There are many other drugs that are used as second or third-line therapy for SE.

  • Phenobarbital: The Veterans Affairs Status Epilepticus Cooperative Study Group found a comparable rate of seizure control with phenobarbital and lorazepam.[10] The initial dose of IV phenobarbital is 15 to 20 mg/kg, which is given as a slow infusion at 25 to 60 mg/min. However, phenobarbital is not popular as the first-choice therapy in adults because of complications such as excessive sedation, hypotension, immunosuppression, reduced gastrointestinal motility, and blunting of respiration.

  • Lacosamide: Lacosamide is commonly used for the treatment of focal epilepsy.[20] Recent evidence suggests that its efficacy and safety in SE are similar to that of other drugs commonly used for the treatment of SE.[21] [22] IV lacosamide is administered at a typical dose of 200 to 400 mg/day. An important side effect is dose-dependent prolongation of PR interval, so it is contraindicated in the presence of heart blocks and significant dysrhythmias.[23]

  • Topiramate: Topiramate is a broad-spectrum oral ASD administered up to 1,600 mg/day. The efficacy of topiramate in treating SE is not established in large studies. Most of the evidence is derived from small nonrandomized studies and case reports.[24] [25] [26] [27] [28] Metabolic acidosis is commonly seen after topiramate therapy, so concurrent administration with propofol is not recommended.


Postictal Management

Patients with CSE have a variable course with treatment. CSE engenders major physiological changes with the potential for severe morbidity and even mortality. Despite optimum treatment, some patients may develop RSE, NCSE, or other types of electrographic seizures. However, most patients begin to recover consciousness after 10 to 20 minutes. Postictal period begins when seizure ends and lasts till the time the patient returns to neurological baseline.

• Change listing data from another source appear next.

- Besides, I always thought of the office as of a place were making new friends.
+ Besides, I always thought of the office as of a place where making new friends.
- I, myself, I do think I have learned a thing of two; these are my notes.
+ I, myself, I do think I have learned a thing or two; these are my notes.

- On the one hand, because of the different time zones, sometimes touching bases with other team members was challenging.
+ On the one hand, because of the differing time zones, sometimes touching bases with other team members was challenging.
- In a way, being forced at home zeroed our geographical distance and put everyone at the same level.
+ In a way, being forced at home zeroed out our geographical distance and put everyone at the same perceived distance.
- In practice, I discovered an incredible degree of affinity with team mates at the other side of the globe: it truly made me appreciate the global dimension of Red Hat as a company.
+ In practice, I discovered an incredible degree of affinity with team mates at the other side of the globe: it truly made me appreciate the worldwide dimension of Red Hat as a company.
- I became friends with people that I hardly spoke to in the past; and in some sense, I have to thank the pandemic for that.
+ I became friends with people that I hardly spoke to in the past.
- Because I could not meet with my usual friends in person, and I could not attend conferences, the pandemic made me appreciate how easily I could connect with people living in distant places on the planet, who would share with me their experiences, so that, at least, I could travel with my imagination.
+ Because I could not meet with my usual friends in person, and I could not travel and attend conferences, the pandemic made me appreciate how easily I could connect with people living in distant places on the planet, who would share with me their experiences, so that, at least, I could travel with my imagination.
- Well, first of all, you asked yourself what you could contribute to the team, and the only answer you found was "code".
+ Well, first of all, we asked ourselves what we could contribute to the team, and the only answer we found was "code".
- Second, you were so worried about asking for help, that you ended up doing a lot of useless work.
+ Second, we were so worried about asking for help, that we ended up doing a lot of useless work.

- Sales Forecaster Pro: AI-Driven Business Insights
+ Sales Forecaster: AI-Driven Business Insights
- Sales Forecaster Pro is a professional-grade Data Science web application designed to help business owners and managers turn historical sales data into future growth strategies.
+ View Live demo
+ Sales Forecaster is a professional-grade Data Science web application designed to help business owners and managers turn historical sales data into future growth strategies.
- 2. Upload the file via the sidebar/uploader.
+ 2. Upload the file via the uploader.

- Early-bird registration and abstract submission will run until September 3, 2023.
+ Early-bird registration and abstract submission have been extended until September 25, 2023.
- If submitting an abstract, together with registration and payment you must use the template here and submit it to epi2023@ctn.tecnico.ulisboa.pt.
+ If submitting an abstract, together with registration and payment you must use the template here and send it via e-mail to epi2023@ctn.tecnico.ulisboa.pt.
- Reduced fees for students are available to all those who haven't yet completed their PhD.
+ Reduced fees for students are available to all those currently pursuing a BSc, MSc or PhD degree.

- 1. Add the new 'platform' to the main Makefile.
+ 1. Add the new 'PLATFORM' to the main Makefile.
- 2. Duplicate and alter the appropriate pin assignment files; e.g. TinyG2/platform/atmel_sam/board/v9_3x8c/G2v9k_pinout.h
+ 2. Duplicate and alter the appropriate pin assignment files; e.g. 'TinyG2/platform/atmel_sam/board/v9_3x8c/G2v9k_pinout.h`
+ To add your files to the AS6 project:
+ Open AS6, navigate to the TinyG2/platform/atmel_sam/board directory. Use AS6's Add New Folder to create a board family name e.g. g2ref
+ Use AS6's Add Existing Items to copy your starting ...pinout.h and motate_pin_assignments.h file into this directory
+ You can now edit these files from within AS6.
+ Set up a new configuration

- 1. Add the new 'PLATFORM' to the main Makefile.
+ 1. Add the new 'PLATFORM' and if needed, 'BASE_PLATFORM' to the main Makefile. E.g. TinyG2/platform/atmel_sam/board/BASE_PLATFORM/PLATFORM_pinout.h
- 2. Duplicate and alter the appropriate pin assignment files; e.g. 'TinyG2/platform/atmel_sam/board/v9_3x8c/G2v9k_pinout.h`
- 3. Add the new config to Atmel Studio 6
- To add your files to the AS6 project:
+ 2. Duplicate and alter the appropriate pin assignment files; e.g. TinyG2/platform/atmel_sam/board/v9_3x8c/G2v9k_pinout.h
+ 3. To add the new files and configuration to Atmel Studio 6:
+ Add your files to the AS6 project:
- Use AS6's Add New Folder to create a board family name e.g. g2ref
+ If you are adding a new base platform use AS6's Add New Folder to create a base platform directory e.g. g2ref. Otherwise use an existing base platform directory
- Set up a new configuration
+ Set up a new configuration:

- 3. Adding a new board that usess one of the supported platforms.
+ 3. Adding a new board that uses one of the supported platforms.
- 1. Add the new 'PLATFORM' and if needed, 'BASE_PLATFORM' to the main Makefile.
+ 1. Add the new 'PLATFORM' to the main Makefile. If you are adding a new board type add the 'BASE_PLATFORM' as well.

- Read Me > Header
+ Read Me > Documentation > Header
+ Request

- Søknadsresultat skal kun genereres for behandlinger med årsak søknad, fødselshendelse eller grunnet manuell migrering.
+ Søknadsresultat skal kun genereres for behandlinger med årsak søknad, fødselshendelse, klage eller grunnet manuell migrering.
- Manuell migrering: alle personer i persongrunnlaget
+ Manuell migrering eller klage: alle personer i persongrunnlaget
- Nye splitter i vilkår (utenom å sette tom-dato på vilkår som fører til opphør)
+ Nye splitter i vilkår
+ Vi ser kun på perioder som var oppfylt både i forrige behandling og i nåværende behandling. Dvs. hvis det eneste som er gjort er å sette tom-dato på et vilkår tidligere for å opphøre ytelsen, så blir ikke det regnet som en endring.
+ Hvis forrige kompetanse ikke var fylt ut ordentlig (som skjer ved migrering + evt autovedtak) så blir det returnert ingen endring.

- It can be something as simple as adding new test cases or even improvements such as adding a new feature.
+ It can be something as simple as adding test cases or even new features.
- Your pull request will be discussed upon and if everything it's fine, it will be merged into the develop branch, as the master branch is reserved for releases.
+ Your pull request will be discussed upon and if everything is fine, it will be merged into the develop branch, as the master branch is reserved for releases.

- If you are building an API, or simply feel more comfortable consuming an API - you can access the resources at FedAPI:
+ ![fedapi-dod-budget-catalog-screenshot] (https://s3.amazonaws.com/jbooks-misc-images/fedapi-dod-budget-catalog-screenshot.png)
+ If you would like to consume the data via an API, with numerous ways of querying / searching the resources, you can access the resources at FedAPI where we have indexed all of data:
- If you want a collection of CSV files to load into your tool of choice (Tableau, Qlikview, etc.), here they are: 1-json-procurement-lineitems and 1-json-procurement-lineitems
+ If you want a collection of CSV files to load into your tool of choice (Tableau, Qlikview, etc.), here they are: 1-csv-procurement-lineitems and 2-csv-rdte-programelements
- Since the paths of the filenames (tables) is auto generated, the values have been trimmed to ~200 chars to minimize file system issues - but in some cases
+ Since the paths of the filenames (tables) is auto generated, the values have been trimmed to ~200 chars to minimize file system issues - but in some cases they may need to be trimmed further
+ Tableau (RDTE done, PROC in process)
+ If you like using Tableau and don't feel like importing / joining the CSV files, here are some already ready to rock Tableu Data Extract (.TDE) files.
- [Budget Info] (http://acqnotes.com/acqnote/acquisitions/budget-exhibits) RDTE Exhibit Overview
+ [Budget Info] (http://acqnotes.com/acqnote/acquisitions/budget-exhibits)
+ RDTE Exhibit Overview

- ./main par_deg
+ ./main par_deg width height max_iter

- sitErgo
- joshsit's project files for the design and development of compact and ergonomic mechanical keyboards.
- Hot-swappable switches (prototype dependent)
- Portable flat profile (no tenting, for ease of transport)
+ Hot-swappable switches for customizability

Postictal management begins with a full neurologic examination and additional laboratory or imaging studies. Rest of the postictal management is based on complications or co-existing medical conditions such as dyselectrolytemia, arrhythmia, circulatory disturbances, infection, or long-term disability. If the patient is intubated, ventilatory parameters should be optimized.

In many instances, the differentiation between ongoing seizure (ictus) and postictal confusion is not straightforward. This is particularly true for complex partial SE and NCSE where patients may have a lot of cognitive, behavioral, and sensorineural impairments in the postictal stage. Routine EEG readings may provide useful adjunctive information, but are not always helpful because ictal discharges arising from deep brain structures may not be recorded by the scalp electrodes.[29] Furthermore, several types of epileptiform EEG discharges are similar in both ictal and postictal states.[30] For practical purposes, most of these clinical decisions are based on careful behavioral observation.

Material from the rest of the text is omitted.